Goal
Create a program that responds to voice commands. It should be programmed in such a way that further commands can be added easily.
Why?
As part of the Artificial Intelligence (AI) list item, I want to create an AI that can be interacted with via speech. The Jarvis AI from the Iron Man movies is my most recent inspiration. But to do anything awesome, I need to start with a good foundation.
Chronicle
Perhaps I should start with some background on my programming experience, since I’m not a professional. I tinkered a little with BASIC, Visual BASIC and HTML over the years, so not much experience there. However, I used the LPC language for around ten years to create interactive areas, monsters and actions on a MUD (a text-based online multiplayer roleplaying game). The monsters responded in a basic way to player speech and actions, which should help with future AI programming.
LPC is a C-based language, so I found it relatively easy to learn C++ when I experimented with programming visual games using Direct3D. Recently, I’ve used C++ to solve mathematical challenges on the Project Euler site. It also helps that one of my housemates has experience programming in C++ and there are lots of good webpages on the internet. Considering the above, I’ll be programming AI using C++.
That’s enough background for now.
First, I wrote down some notes on what I wanted the AI to do, and used those notes to draft a structure for my program. Shortly after, I set up my programming software and entered in the necessary functions that every Windows application needs.

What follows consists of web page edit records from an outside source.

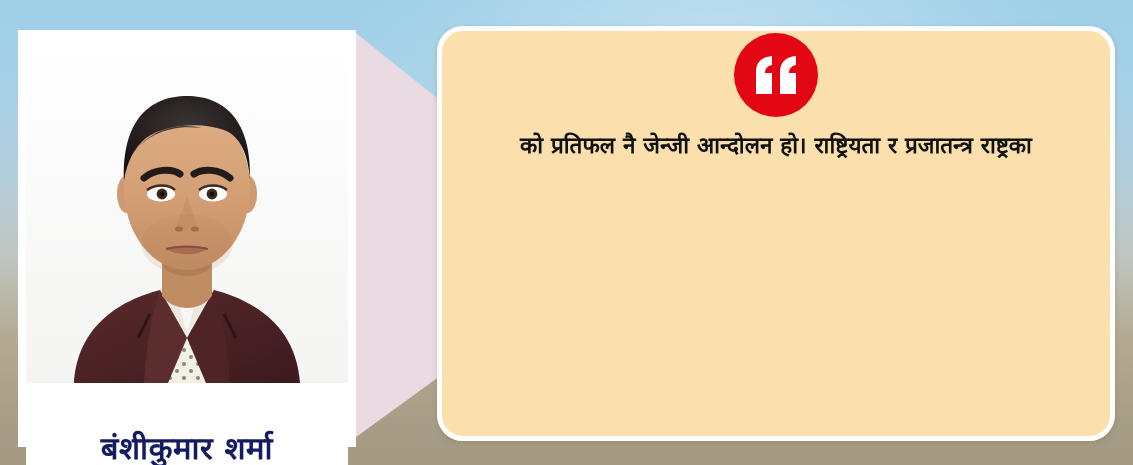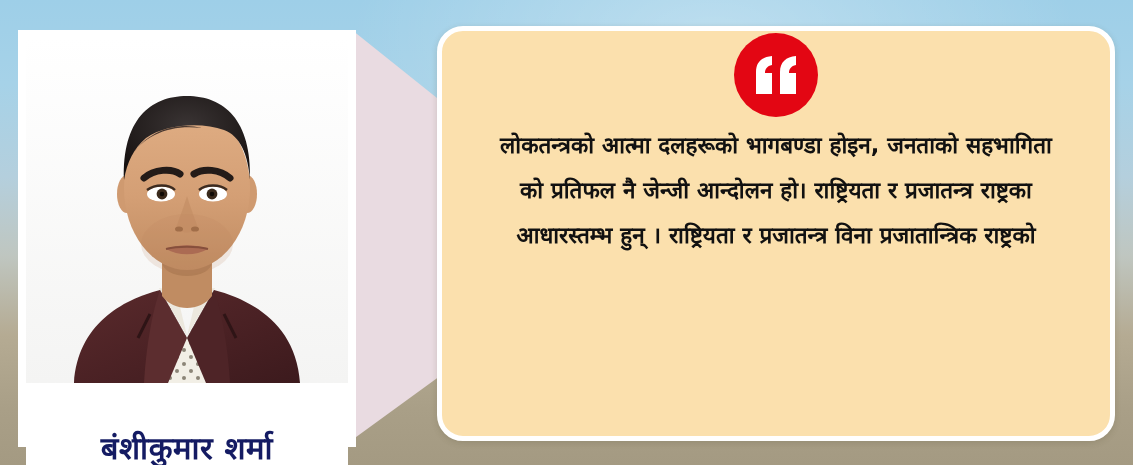--- a/index.html
+++ b/index.html
@@ -225,7 +225,6 @@
     </div>
 
     <div id="quote-text">
-      <span class="qline">लोकतन्त्रको आत्मा दलहरूको भागबण्डा होइन, जनताको सहभागिता</span>
       <span class="qline">को प्रतिफल नै जेन्जी आन्दोलन हो। राष्ट्रियता र प्रजातन्त्र राष्ट्रका</span>
       <span class="qline">आधारस्तम्भ हुन् । राष्ट्रियता र प्रजातन्त्र विना प्रजातान्त्रिक राष्ट्रको</span>
     </div>

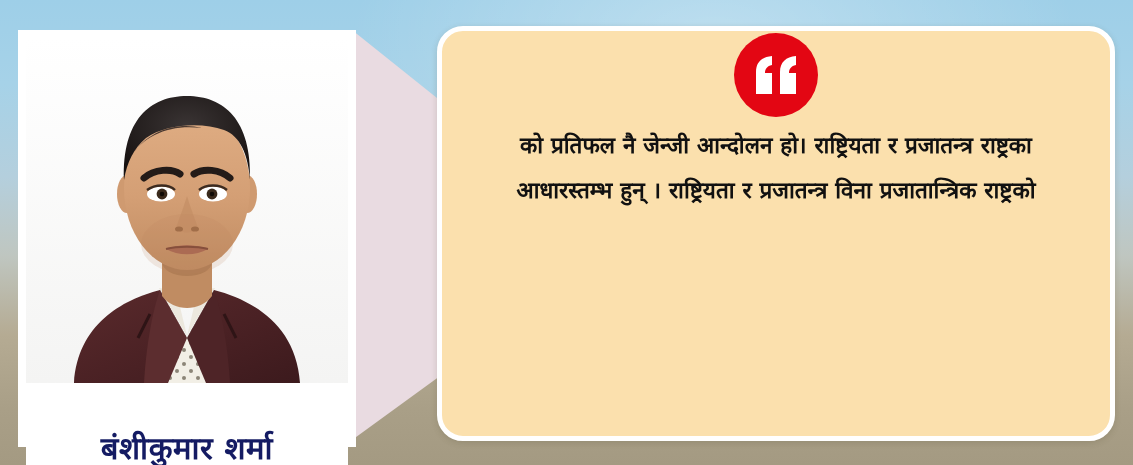--- a/index.html
+++ b/index.html
@@ -226,7 +226,6 @@
 
     <div id="quote-text">
       <span class="qline">को प्रतिफल नै जेन्जी आन्दोलन हो। राष्ट्रियता र प्रजातन्त्र राष्ट्रका</span>
-      <span class="qline">आधारस्तम्भ हुन् । राष्ट्रियता र प्रजातन्त्र विना प्रजातान्त्रिक राष्ट्रको</span>
     </div>
 
   </div>

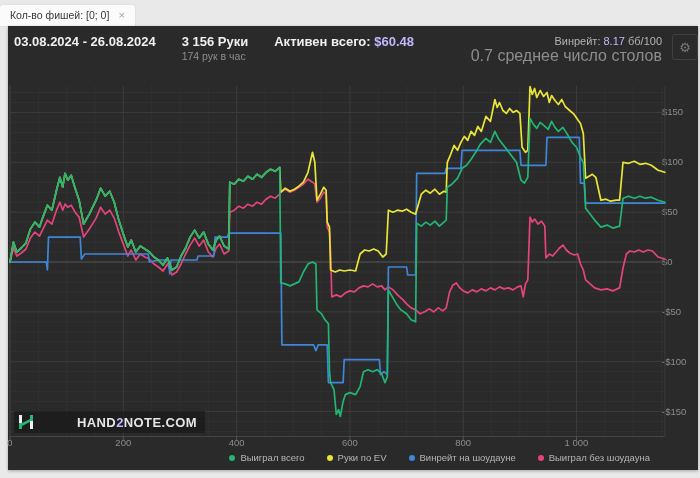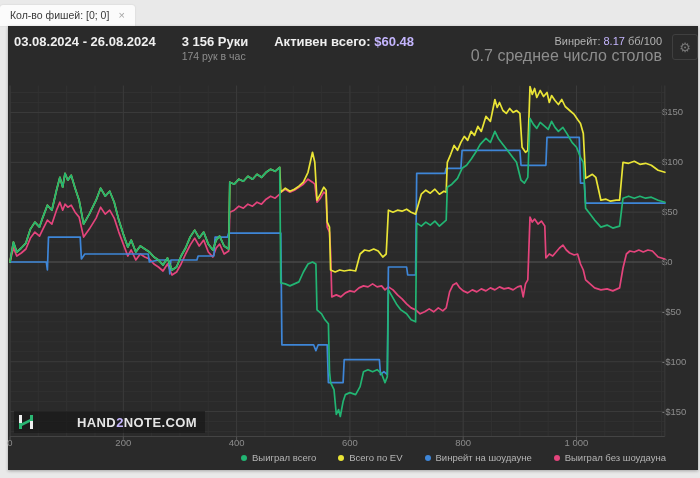--- a/index.html
+++ b/index.html
@@ -24,7 +24,7 @@
   .logo{position:absolute;left:6px;top:385px;display:flex;align-items:center;gap:6px;
     background:rgba(18,18,18,.55);padding:3px 8px 3px 4px;}
   .logo-txt{font-size:13px;font-weight:bold;color:#e6e6e6;letter-spacing:.4px;padding-left:37px;}
-  .legend{position:absolute;right:32px;top:426px;display:flex;gap:22px;align-items:center;}
+  .legend{position:absolute;right:48px;top:426px;display:flex;gap:22px;align-items:center;}
   .leg-item{display:flex;align-items:center;gap:5px;cursor:pointer;}
   .leg-dot{width:6px;height:6px;border-radius:50%;}
   .leg-lab{font-size:9.5px;color:#b5b5b5;white-space:nowrap;}

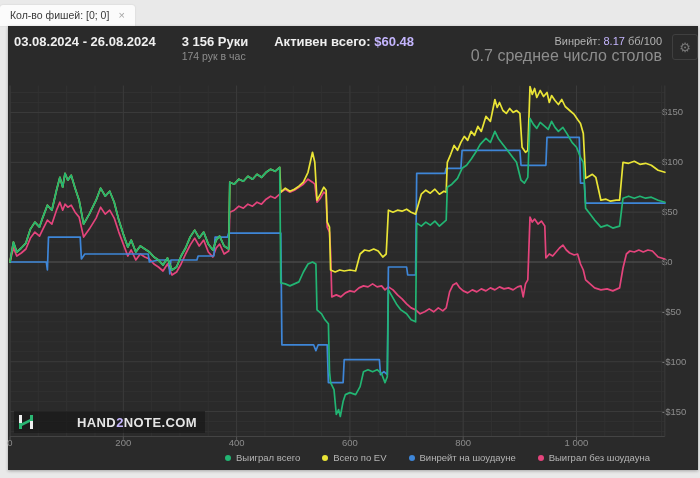--- a/index.html
+++ b/index.html
@@ -185,7 +185,7 @@
       </div>
       <div class="leg-item">
         <span class="leg-dot" style="background: rgb(233, 228, 54);"></span>
-        <span class="leg-lab">Всего по EV</span>
+        <span class="leg-lab">Руки по EV</span>
       </div>
       <div class="leg-item">
         <span class="leg-dot" style="background: rgb(62, 134, 216);"></span>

The next stage was to play with the text-to-speech (TTS) and speech recognition (SR) code, as this would influence the structure of my program. I used the Microsoft Speech API 5.4 and quickly set up a basic program that would say a phrase then close. It was very easy to change that phrase and re-launch the program, so naturally we made the computer say some ridiculous things and Doctor Who quotes (think Cybermen and Daleks).
The SR software was a little more involved, but it didn’t take very long to write a program that would open a message box showing what was said. It doesn’t always return the right words, but that could be fixed by using a more expensive engine than the free Microsoft SAPI. I can also enable SR in Windows through the Control Panel, and use that to train the SR engine.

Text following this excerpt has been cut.